# Problem to solve
Copy each line of the records that holds the string "margin".

# Items from a data source
Content starts
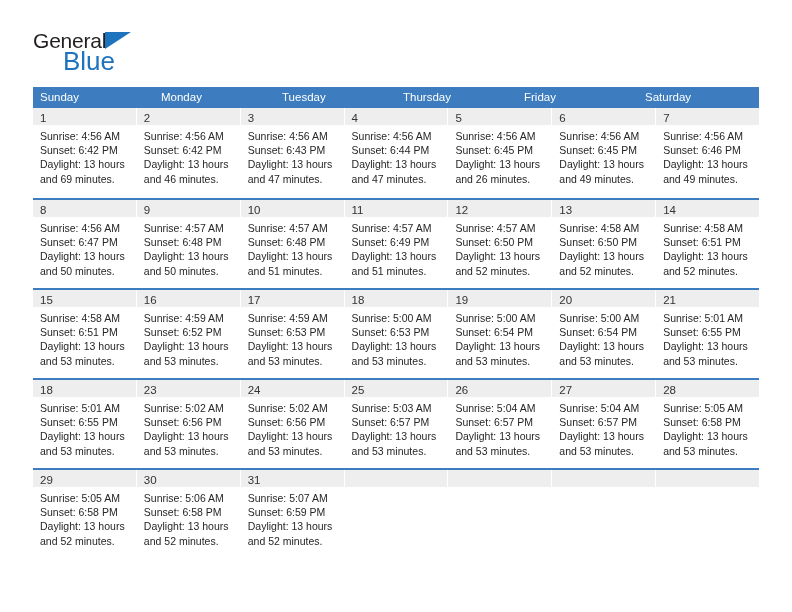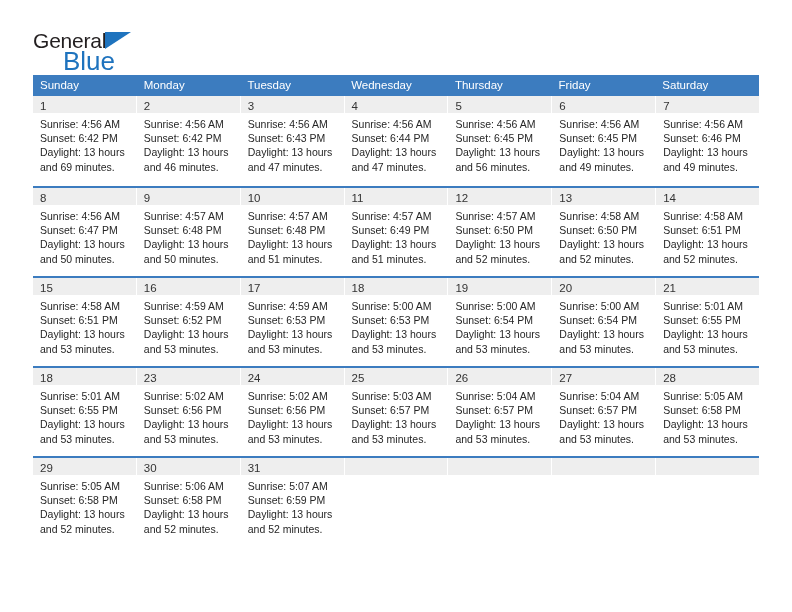--- a/index.html
+++ b/index.html
@@ -75,7 +75,7 @@
 
   
   .calendar {
-    margin: 1px 33px 0 33px;
+    margin: 13px 33px 0 33px;
     width: 726px;
   }
   .weekday-row {

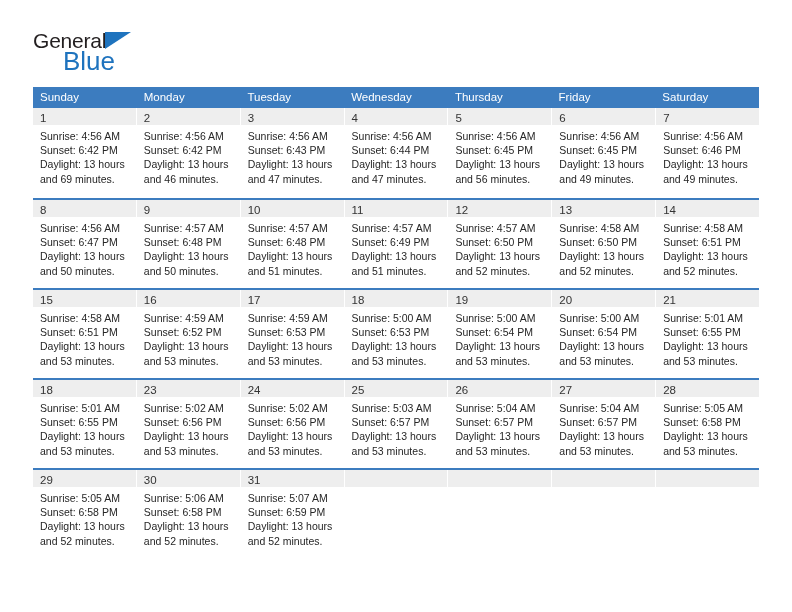--- a/index.html
+++ b/index.html
@@ -145,7 +145,6 @@
       <div class="weekday">Sunday</div>
       <div class="weekday">Monday</div>
       <div class="weekday">Tuesday</div>
-      <div class="weekday">Wednesday</div>
       <div class="weekday">Thursday</div>
       <div class="weekday">Friday</div>
       <div class="weekday">Saturday</div>

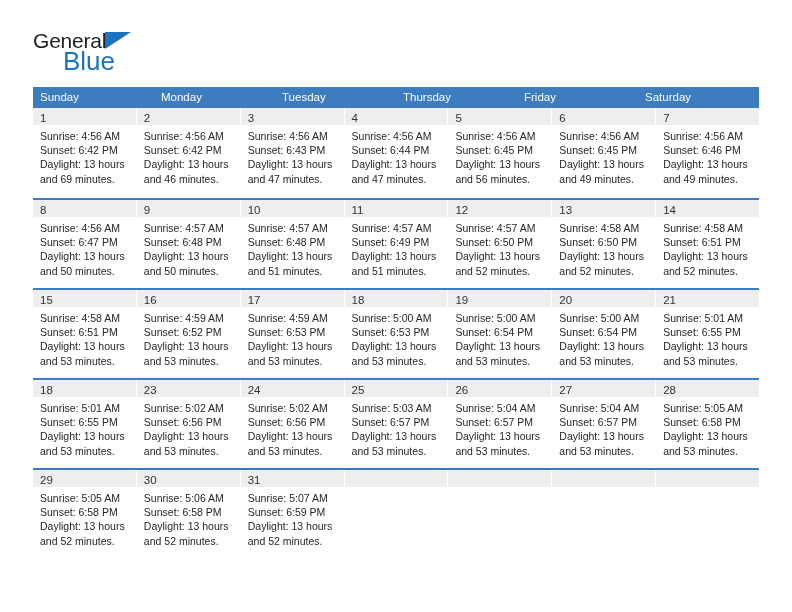--- a/index.html
+++ b/index.html
@@ -193,7 +193,7 @@
           <div>Sunrise: 4:56 AM</div>
           <div>Sunset: 6:45 PM</div>
           <div>Daylight: 13 hours</div>
-          <div>and 56 minutes.</div>
+          <div>and 26 minutes.</div>
         </div>
       </div>
       <div class="day-cell">

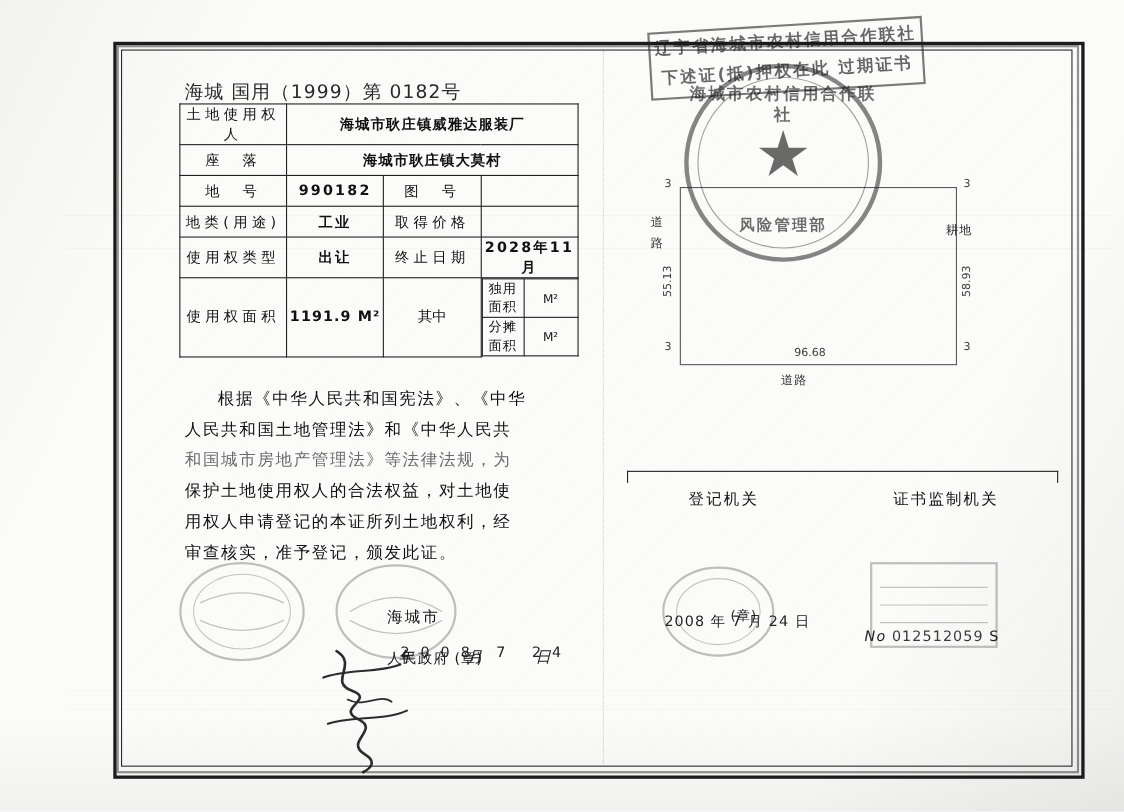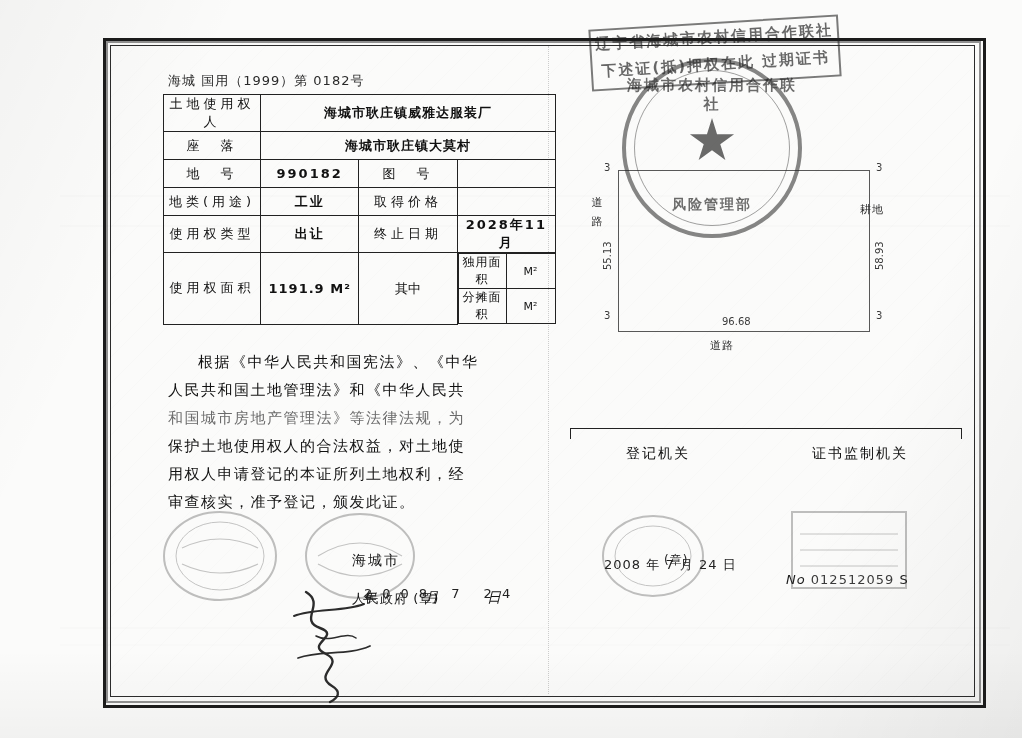--- a/index.html
+++ b/index.html
@@ -76,7 +76,7 @@
     position: absolute;
     left: 168px;
     top: 72px;
-    font-size: 13px;
+    font-size: 17px;
     letter-spacing: 1px;
     white-space: nowrap;
     color: #2a2a2a;

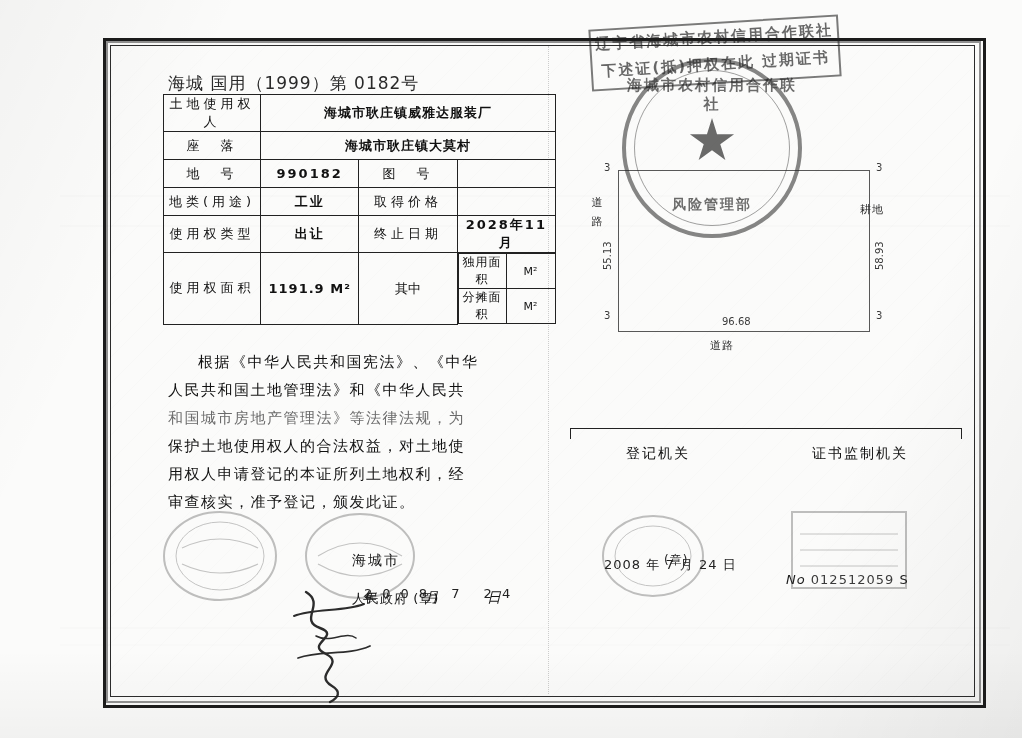--- a/index.html
+++ b/index.html
@@ -88,7 +88,7 @@
     position: absolute;
     left: 163px;
     top: 94px;
-    width: 393px;
+    width: 363px;
     border-collapse: collapse;
     table-layout: fixed;
   }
Content ends
# Reply to the task
-    margin: 1px 33px 0 33px;
+    margin: 13px 33px 0 33px;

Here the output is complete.